Download multiple files concurrently from FTP using FluentFTP with a maximum value

I would like to download multiple download files recursively from a FTP Directory, to do this I'm using FluentFTP library and my code is this one:

private async Task downloadRecursively(string src, string dest, FtpClient ftp)
{

    foreach(var item in ftp.GetListing(src))
    {
        if (item.Type == FtpFileSystemObjectType.Directory)
        {
            if (item.Size != 0)
            {
                System.IO.Directory.CreateDirectory(Path.Combine(dest, item.Name));
                downloadRecursively(Path.Combine(src, item.Name), Path.Combine(dest, item.Name), ftp);
            }
        }
        else if (item.Type == FtpFileSystemObjectType.File)
        {
            await ftp.DownloadFileAsync(Path.Combine(dest, item.Name), Path.Combine(src, item.Name));
        }
    }
}

I know you need one FtpClient per download you want, but how can I make to use a certain number of connections as maximum, I guess that the idea is to create, connect, download and close per every file I find but just having a X number of downloading files at the same time. Also I'm not sure if I should create Task with async, Threads and my biggest problem, how to implement all of this.

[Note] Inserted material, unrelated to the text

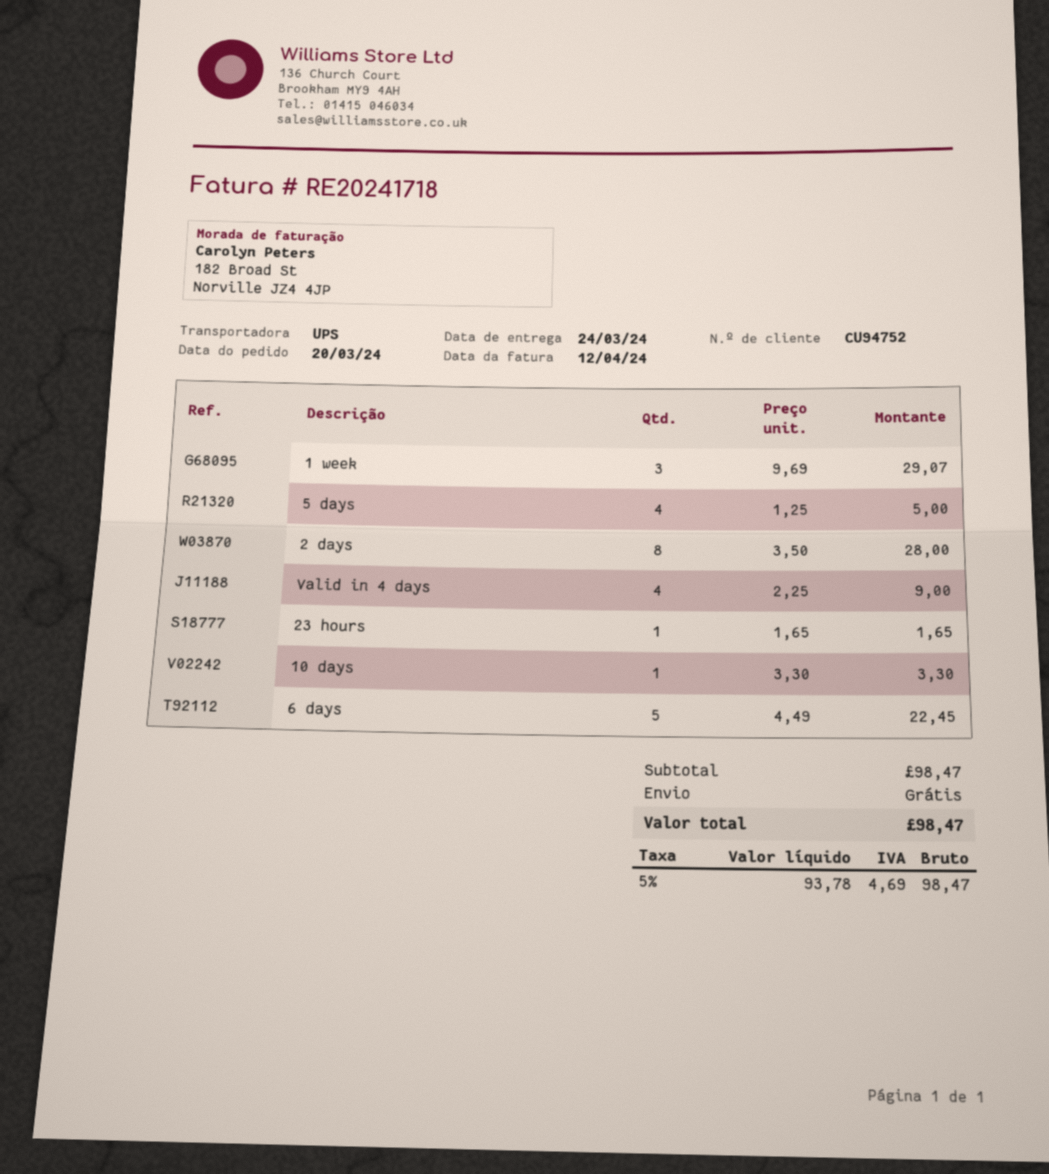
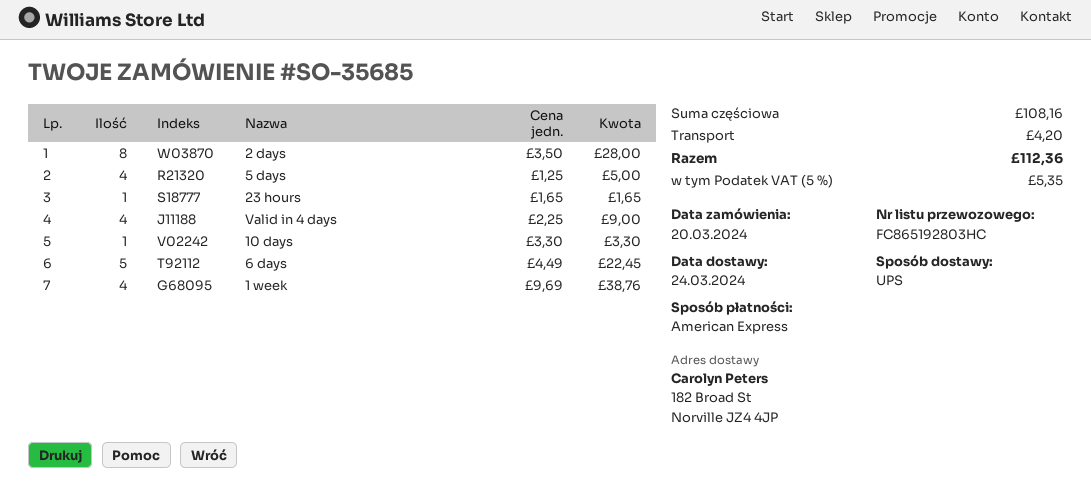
1 week: 3 x 9.69 = 29.07 -> 4 x 9.69 = 38.76
subtotal: 98.47 -> 108.16
shipping: 0.00 -> 4.20
tax: 5% = 4.69 -> 5% = 5.35
total: 98.47 -> 112.36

Answer from @Bradley here seems pretty good, but the question does read every file thas has to download from an external file and it doesn't have a maximum concurrent download value so I'm not sure how to apply these both requirements.

Upvotes: 3

Views: 3699

Answers (3)

Theodor Zoulias
Theodor Zoulias

Reputation: 43545

Here is a TPL Dataflow approach. A BufferBlock<FtpClient> is used as a pool of FtpClient objects. The recursive enumeration takes a parameter of type IEnumerable<string> that holds the segments of one filepath. These segments are combined differently when constructing the local and the remote filepath. As a side effect of invoking the recursive enumeration, the paths of the remote files are sent to an ActionBlock<IEnumerable<string>>. This block handles the parallel downloading of the files. Its Completion property contains eventually all the exceptions that may have occurred during the whole operation.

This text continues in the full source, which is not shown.